1930’da Ankara’da kurulmuş olan Yüksek Ziraat Mektebi 20 Haziran 1933 tarih ve 2291 sayılı kanunla Yüksek Ziraat Enstitüsü haline getirilmiştir (Resmi Gazete, 20 Haziran 1933 Sayı: 2432). Bu Enstitü Ziraat, Ziraat Sanatları, Tabii Bilimler, Veteriner ve Orman Fakültelerinden oluşuyordu (Ayas, 1948: 662). Yüksek Ziraat Enstitüsü’ne çok sayıda Alman profesör getirilmiştir.
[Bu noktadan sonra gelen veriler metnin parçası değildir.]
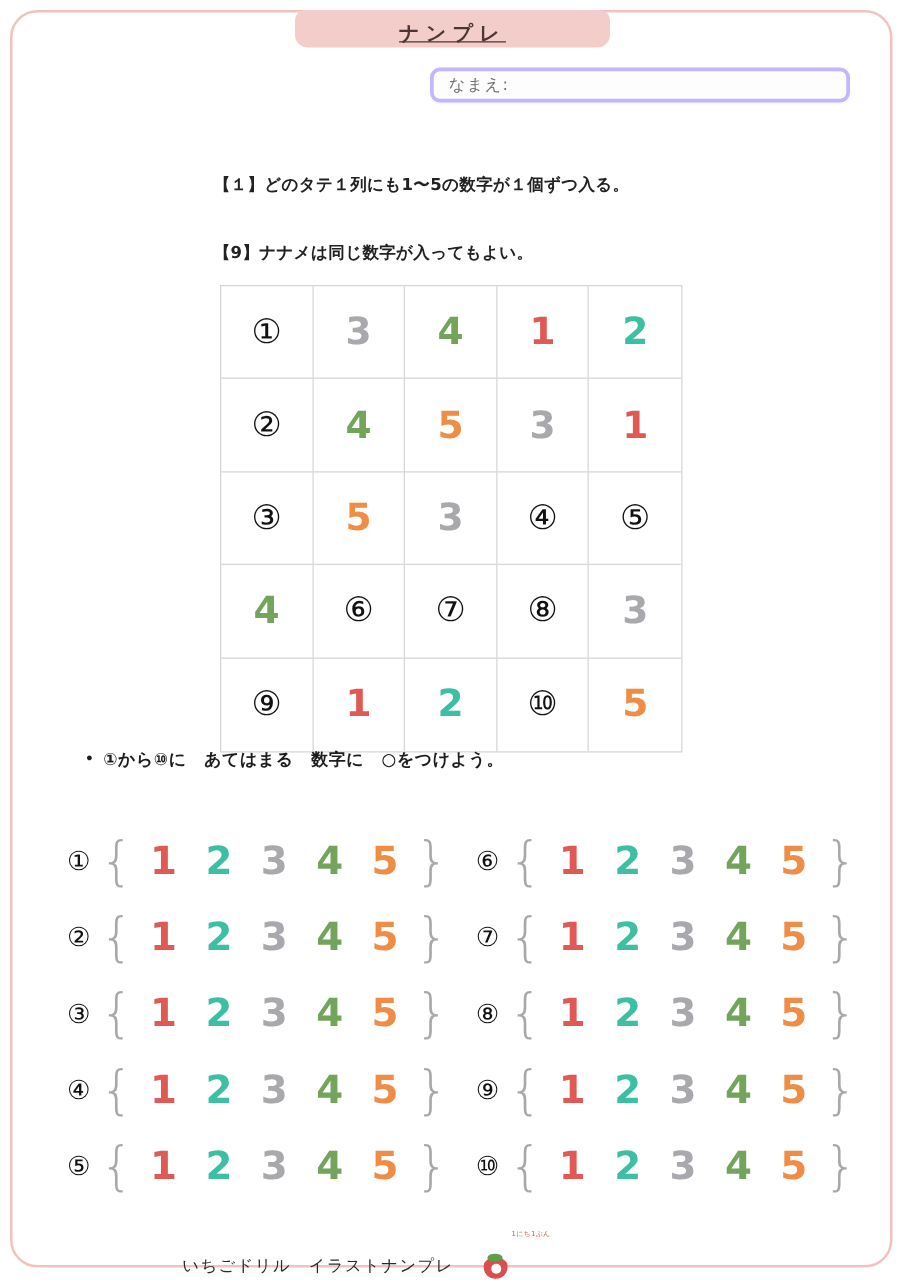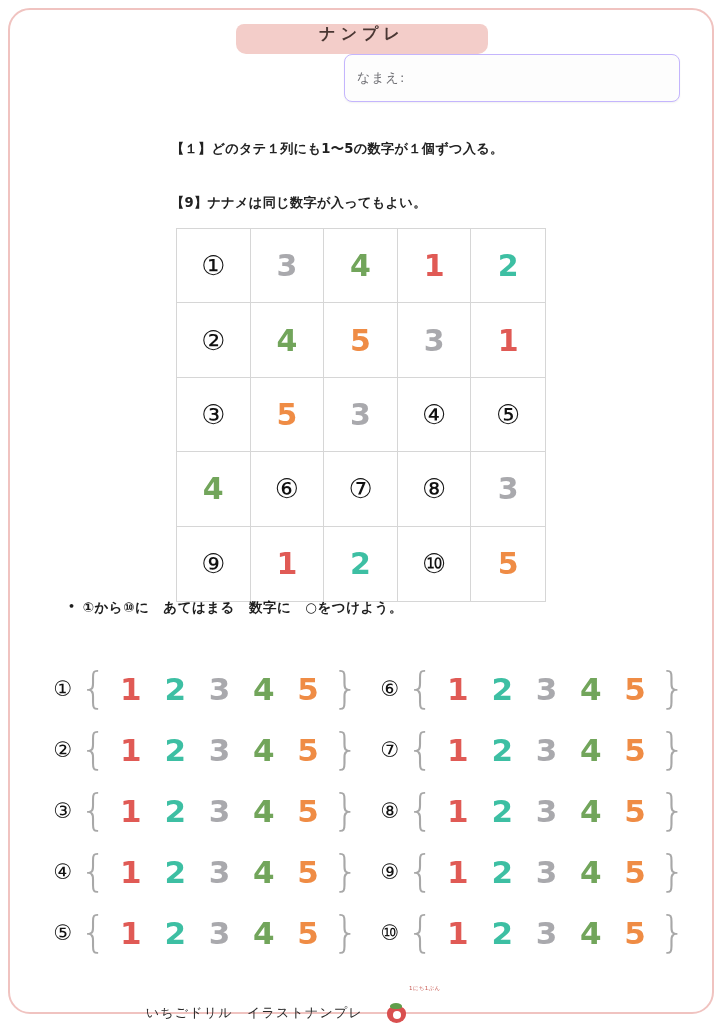"ナンプレ" #title-pill { align-items: flex-start -> flex-end; text-decoration: none -> underline; top: 24px -> 8px }
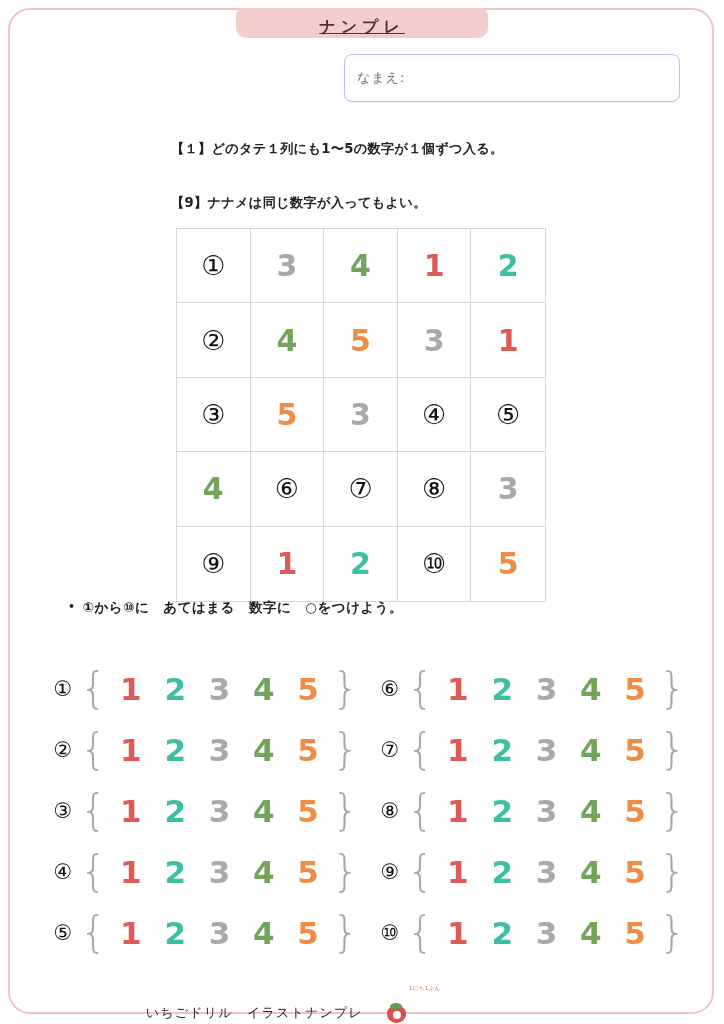"なまえ:" #name-box { border: 1px solid #c4b5fd -> 3px solid #c4b5fd; height: 48px -> 28px }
Başlangıçta hemen hemen tüm kürsülerin başında Alman profesörler bulunmuştur. Dersler ilk yıllarda Almanca olarak verilmiştir. Alman profesörler 1942 yılına kadar kürsü başkanları olarak hizmet vermişler, bu tarihten sonra kürsüler yetişen Türk öğretim üyelerine geçmiştir. Yüksek Ziraat Enstitüsü’nden kurulduğu tarih olan 1933 yılından 1946 yılına kadar 1666’sı erkek ve 102’si kız olmak üzere toplam 1768 öğrenci mezun olmuştur (Mağden 1959: 58). İncelenen dönemde açılan zirai öğretim kurumlarından değerli bilim adamları ve teknik elemanlar yetişmiştir. Ancak, ülkenin genişliği, kırsal kesimin 40 bine yaklaşan köy ve mezralardaki dağınık yerleşimi ve ulaşım imkanlarının kısıtlılığı karşısında az sayıdaki tarım okullarından yetişen ziraatçıların ihtiyaca cevap veremeyeceği açıktır. Öte yandan Cumhuriyet hükümetlerinin, kırsal kesimde üretimin içinde çalışma eğilimine sahip yeterli sayıda teknik personeli yetiştirmekte fazla başarılı olamaması, tarımsal gelişmenin sınırlı kalmasına yol açan en önemli nedenlerden biriydi (Tezel, 1994: 415).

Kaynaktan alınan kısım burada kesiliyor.